The problem of increasing homelessness boils down to three fundamental policy failures. Massive immigration, overpriced housing, and an inability of state and local governments to properly deal with homeless people.

Volumes could be written about each of these problems, because each of them are symptomatic of deeper challenges. Immigration is fundamentally transforming our culture. Overpriced housing is just one element of the economic asset bubble that offers an illusory, unsustainable substitute for genuine economic growth.

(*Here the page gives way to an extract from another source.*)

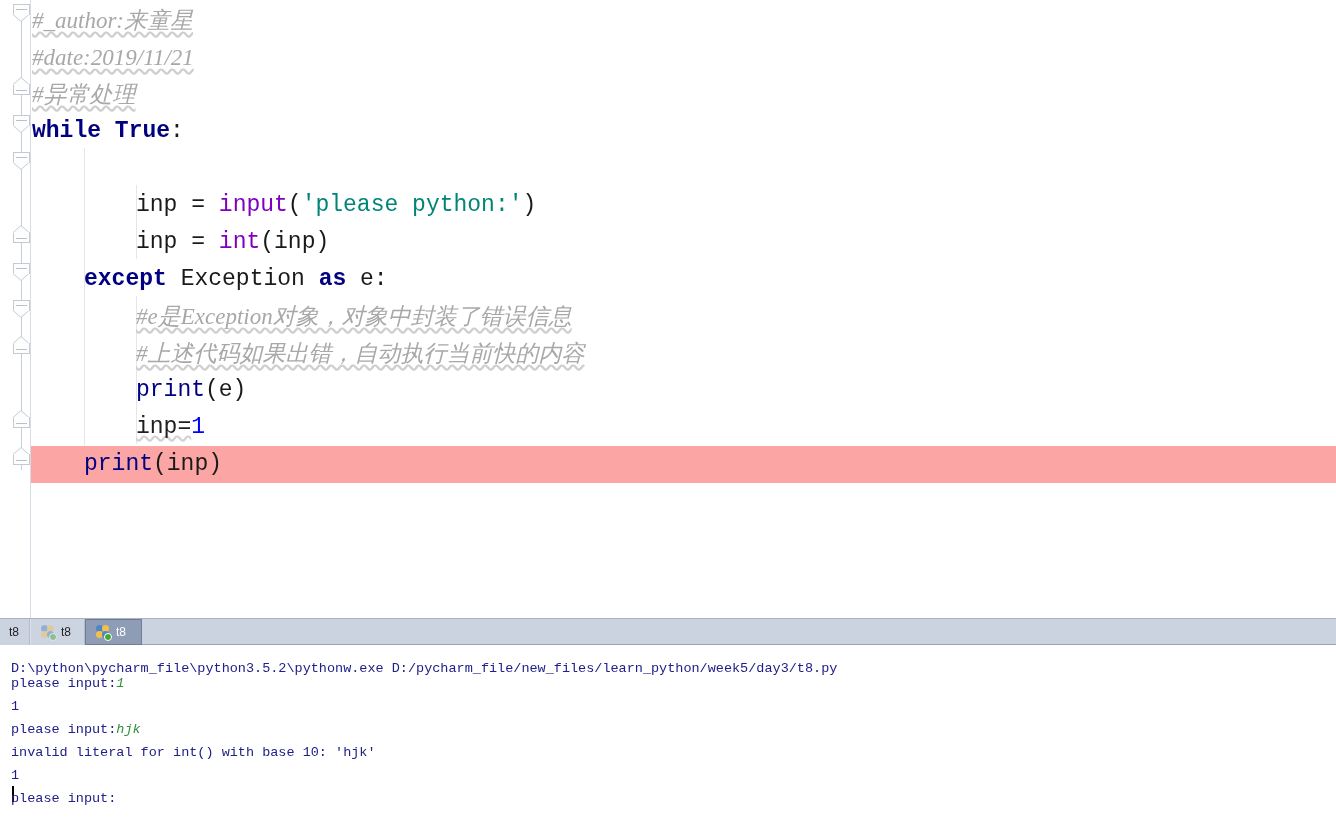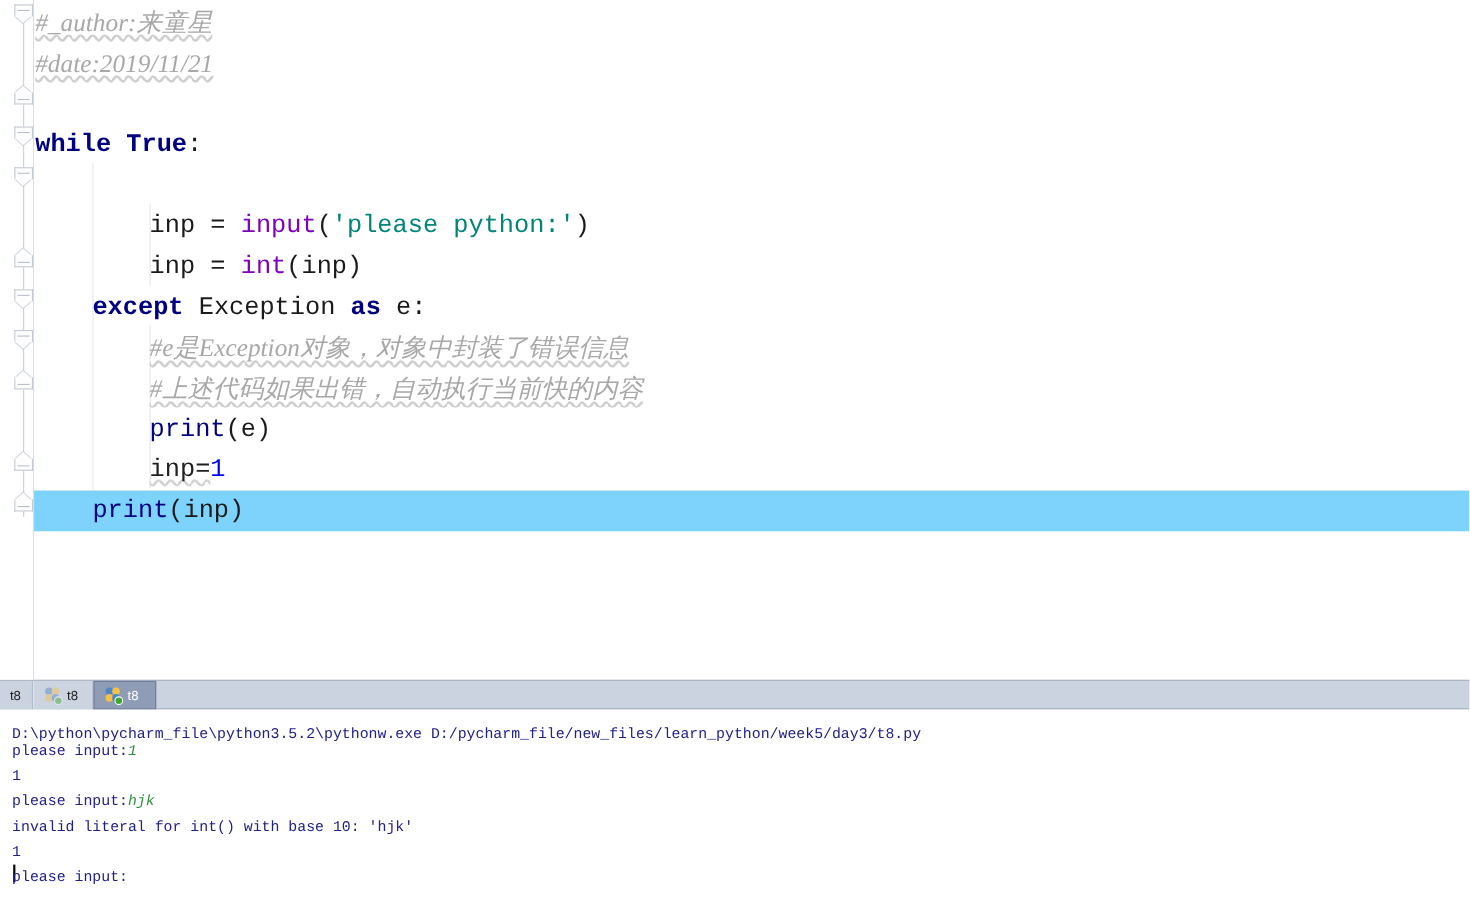"#异常处理" div.code-line { html: none -> <div><span></span><span>#异常处理</span></div> }
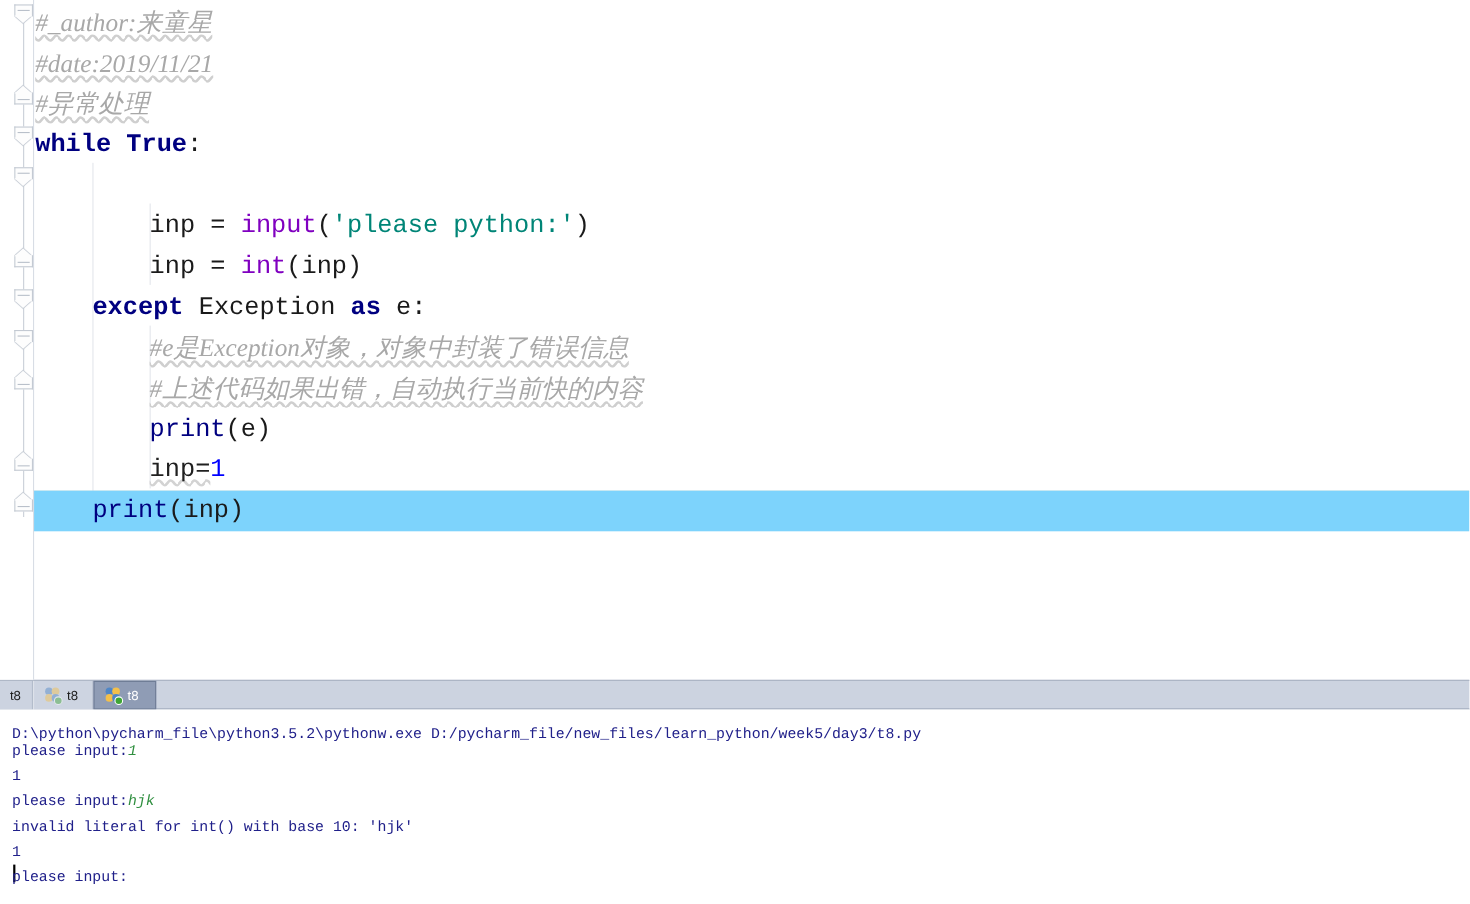"print(inp)" .caret-line { background: #7dd3fc -> #fca5a5 }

And our inability to deal with the homeless is just one example of a stultified society, mired in legal disputes, bureaucratic inertia, and corruption.

Before exploring the specific synergy these three problems have with respect with homelessness, it’s important to declare their larger significance. Because how each of these problems affect homelessness, and how each of them might be solved in order to resolve the problem of homelessness, point the way to larger, more general solutions.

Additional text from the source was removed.